[Collected data]
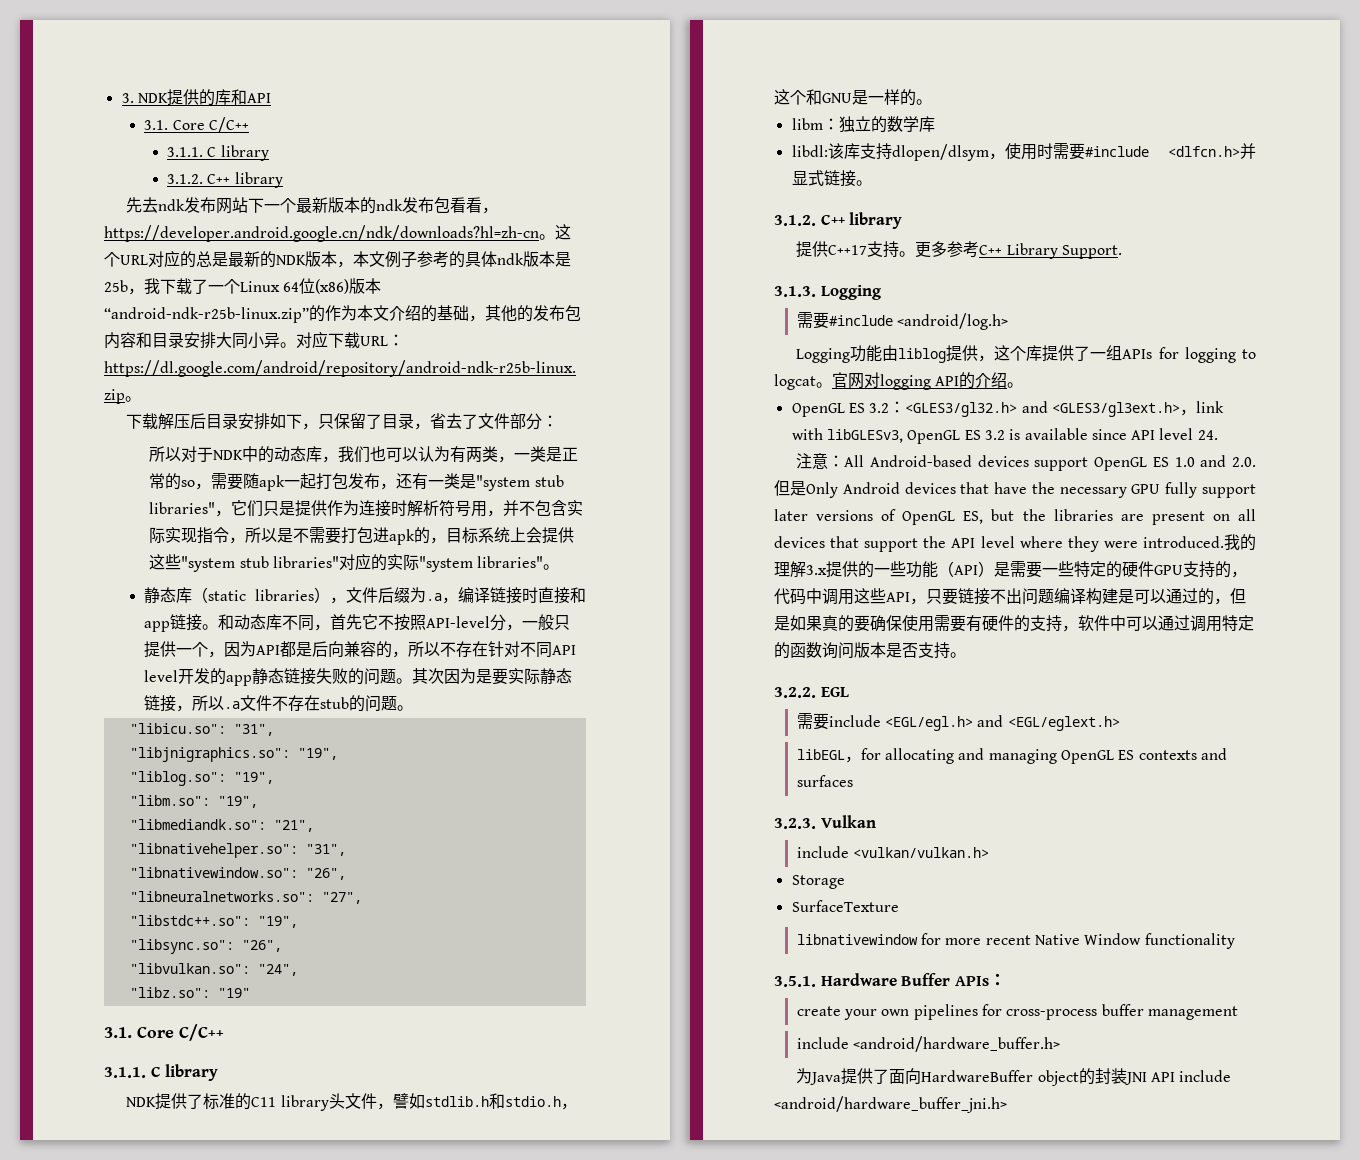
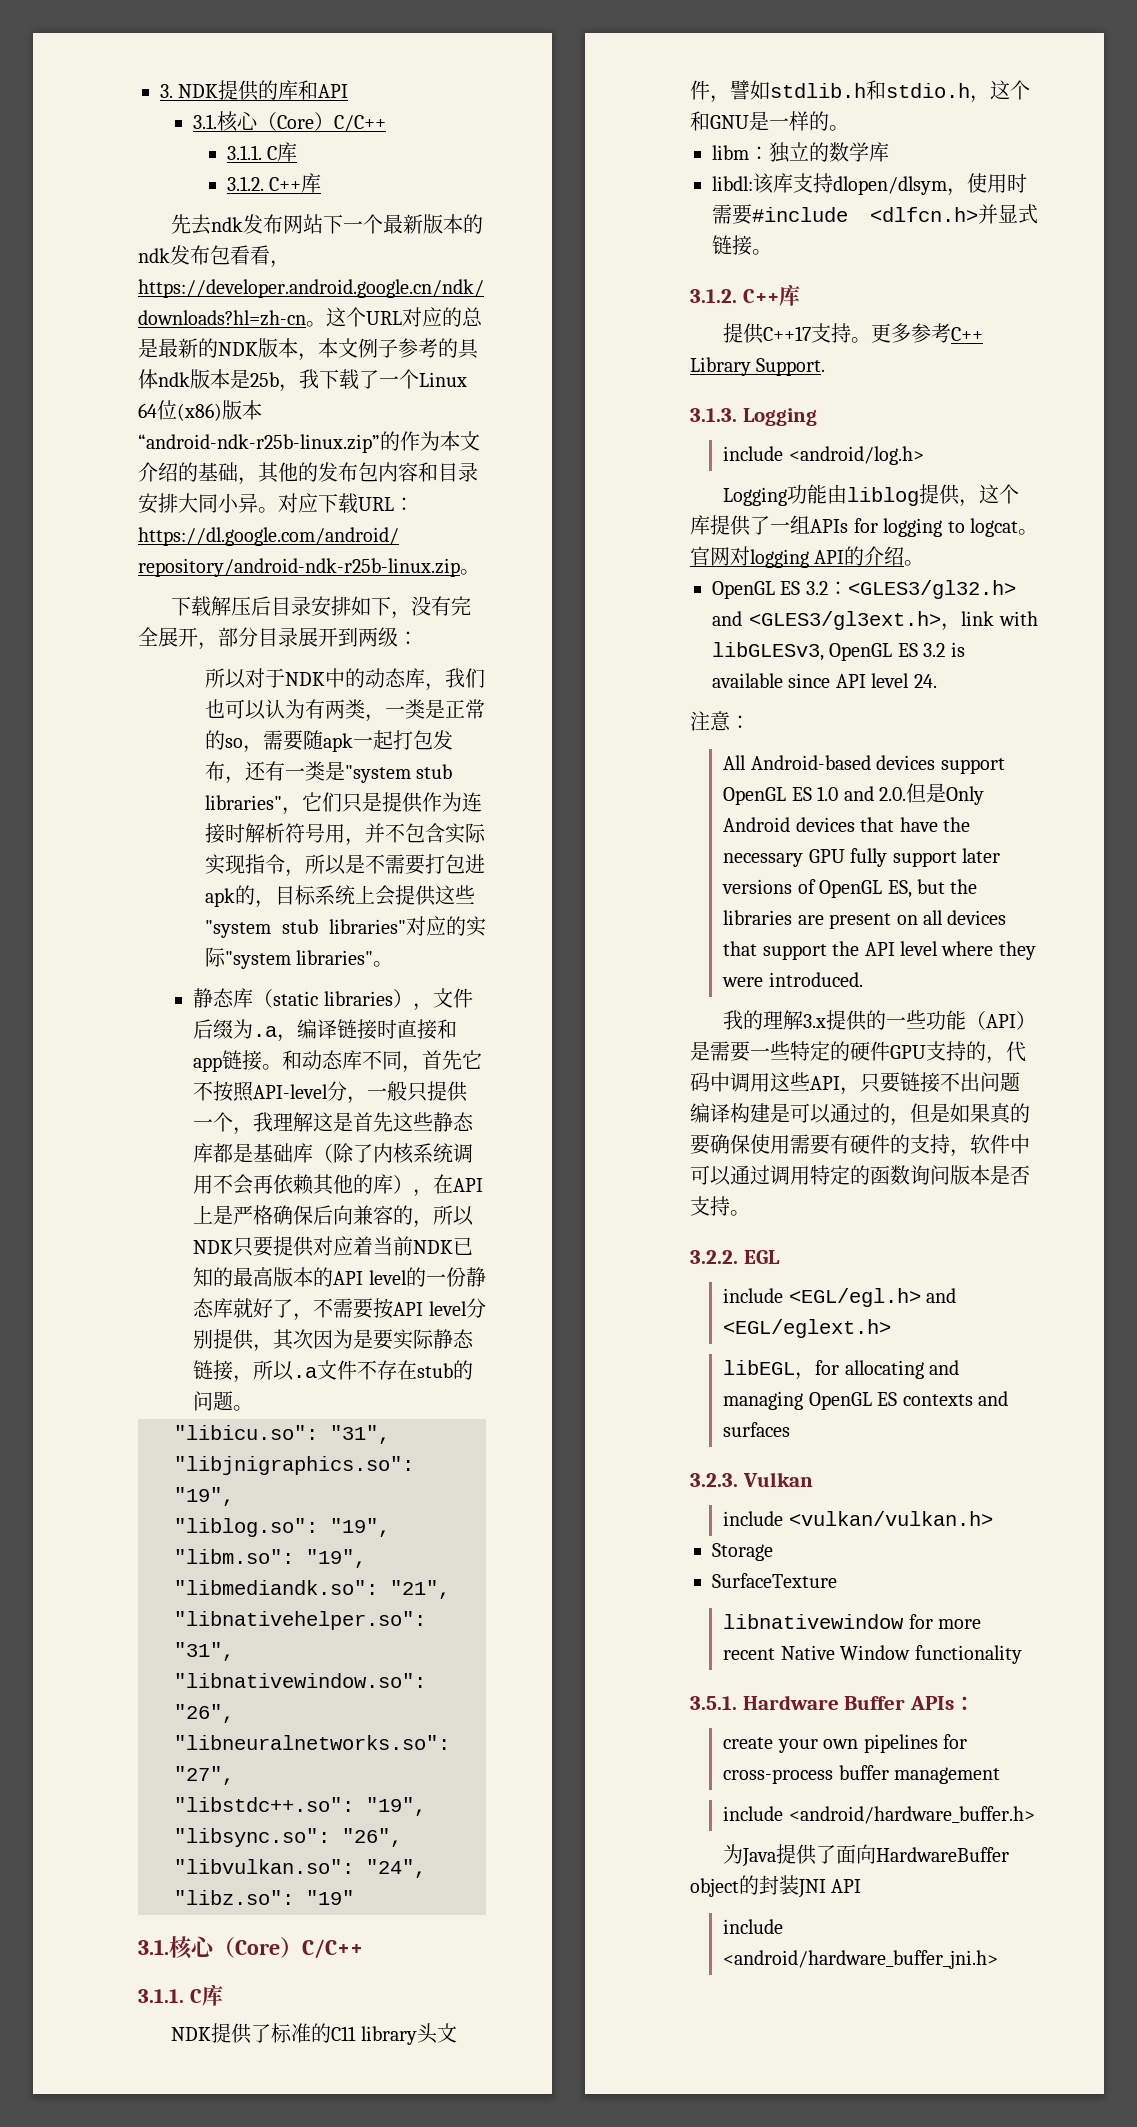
[172,117,249,133] [166,145,269,161] [166,172,283,188] Core C/C++ // 3.1.1. C library // 3.1.2. C++ library -> [217,111,387,132] [226,142,298,162] [226,173,322,193] 核心（Core）C/C++ // 3.1.1. C库 // 3.1.2. C++库
[318,413,543,430] 只保留了目录，省去了文件部分 -> [411,596,472,616] [138,627,398,650] 没有完全展开，部分目录展开到两级
[224,641,577,658] [144,668,413,686] 因为API都是后向兼容的，所以不存在针对不同API level开发的app静态链接失败的问题。 -> [253,1112,475,1132] [193,1143,474,1164] [193,1174,484,1197] [193,1205,475,1228] [193,1236,474,1257] [193,1267,486,1287] [193,1298,486,1321] [193,1329,274,1352] 我理解这是首先这些静态库都是基础库（除了内核系统调用不会再依赖其他的库），在API上是严格确保后向兼容的，所以NDK只要提供对应着当前NDK已知的最高版本的API level的一份静态库就好了，不需要按API level分别提供，
[137,1024,224,1041] [104,1064,219,1081] Core C/C++ // 3.1.1. C library -> [169,1936,363,1960] [138,1984,223,2006] 核心（Core）C/C++ // 3.1.1. C库
[849,212,903,229] library -> [778,284,800,306] 库
[796,312,893,329] 需要#include -> [723,446,784,461] include
(845, 461) none -> (750, 722) //
(1224, 542) none -> (863, 979) //
[796,713,829,730] 需要 -> (780, 1257) none
(1175, 1077) none -> (862, 1886) //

*Activity*
Output only the lines from the one holding "[137,1024,224,1041] [104,1064,219,1081] Core" through the last line above, exactly as they appear.

*Result of this exercise*
[137,1024,224,1041] [104,1064,219,1081] Core C/C++ // 3.1.1. C library -> [169,1936,363,1960] [138,1984,223,2006] 核心（Core）C/C++ // 3.1.1. C库
[849,212,903,229] library -> [778,284,800,306] 库
[796,312,893,329] 需要#include -> [723,446,784,461] include
(845, 461) none -> (750, 722) //
(1224, 542) none -> (863, 979) //
[796,713,829,730] 需要 -> (780, 1257) none
(1175, 1077) none -> (862, 1886) //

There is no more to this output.